#### [The data]
★ ★ ★ ★ ★ ★ ★

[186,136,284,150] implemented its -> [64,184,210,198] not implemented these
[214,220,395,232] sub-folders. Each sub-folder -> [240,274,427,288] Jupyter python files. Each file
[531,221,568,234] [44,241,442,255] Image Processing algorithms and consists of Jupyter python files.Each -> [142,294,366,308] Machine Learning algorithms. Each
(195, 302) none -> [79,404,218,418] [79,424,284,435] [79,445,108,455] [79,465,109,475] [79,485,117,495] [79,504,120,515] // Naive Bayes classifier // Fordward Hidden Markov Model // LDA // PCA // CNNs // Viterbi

★ ★ ★ ★ ★ ★ ★

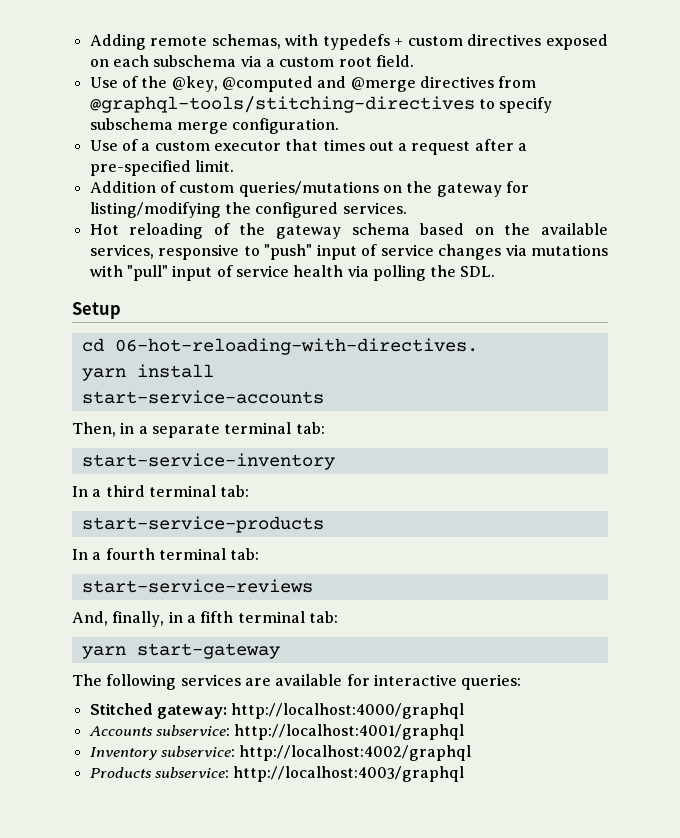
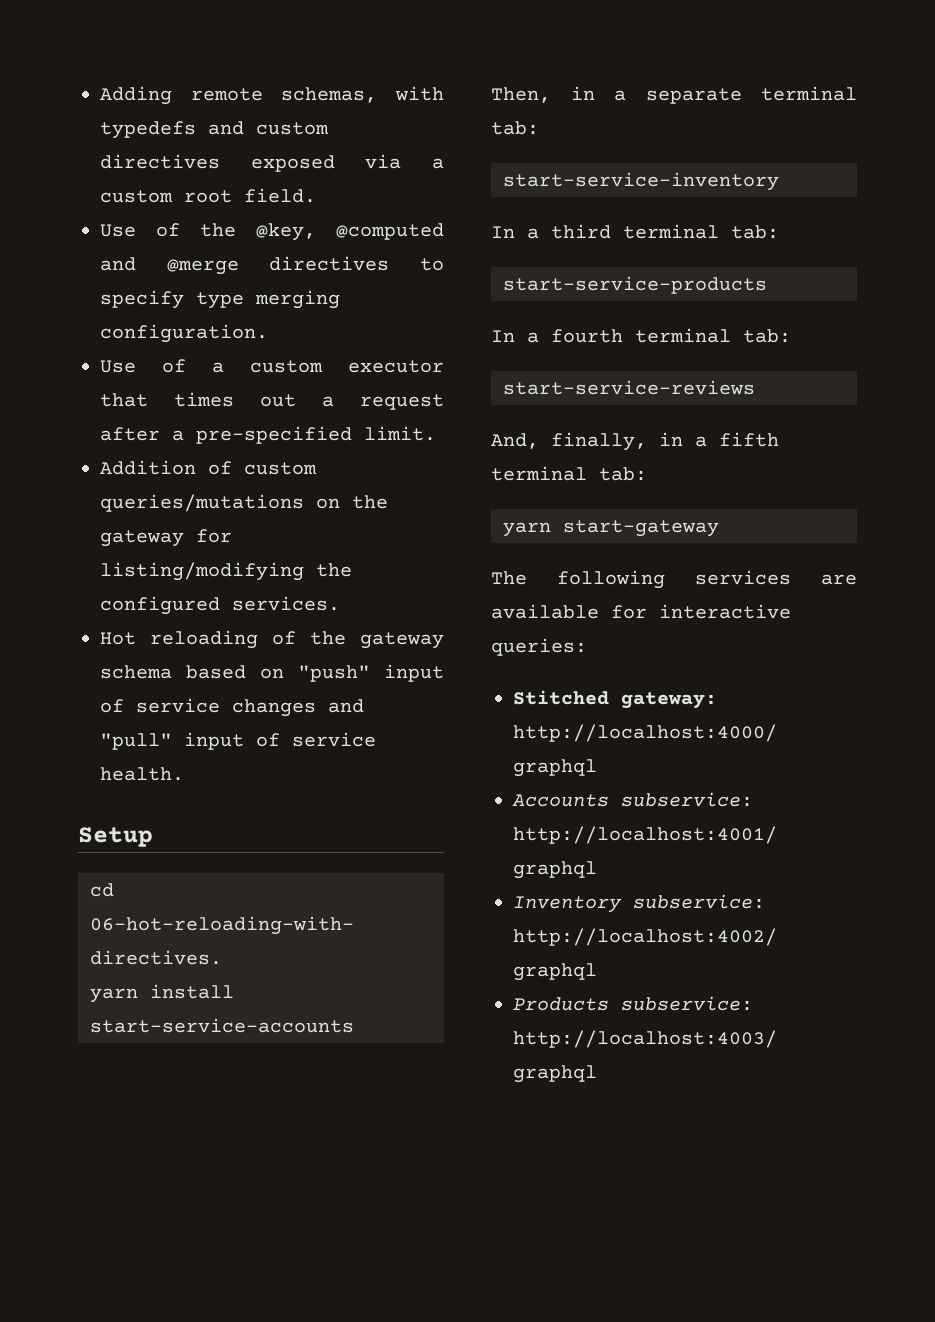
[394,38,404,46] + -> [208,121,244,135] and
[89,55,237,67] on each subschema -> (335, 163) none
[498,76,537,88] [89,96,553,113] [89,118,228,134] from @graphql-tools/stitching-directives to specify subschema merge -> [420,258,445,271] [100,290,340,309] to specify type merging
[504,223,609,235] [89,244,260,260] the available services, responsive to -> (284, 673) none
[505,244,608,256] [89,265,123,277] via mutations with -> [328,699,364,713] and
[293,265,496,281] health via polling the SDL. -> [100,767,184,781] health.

★ ★ ★ ★ ★ ★ ★

#### [What is required]
Would you copy, unchanged, the stretch of the records above that begins at the line containing "[504,223,609,235] [89,244,260,260] the" and ends at the line containing "[293,265,496,281] health via", and only that?

#### [The answer]
[504,223,609,235] [89,244,260,260] the available services, responsive to -> (284, 673) none
[505,244,608,256] [89,265,123,277] via mutations with -> [328,699,364,713] and
[293,265,496,281] health via polling the SDL. -> [100,767,184,781] health.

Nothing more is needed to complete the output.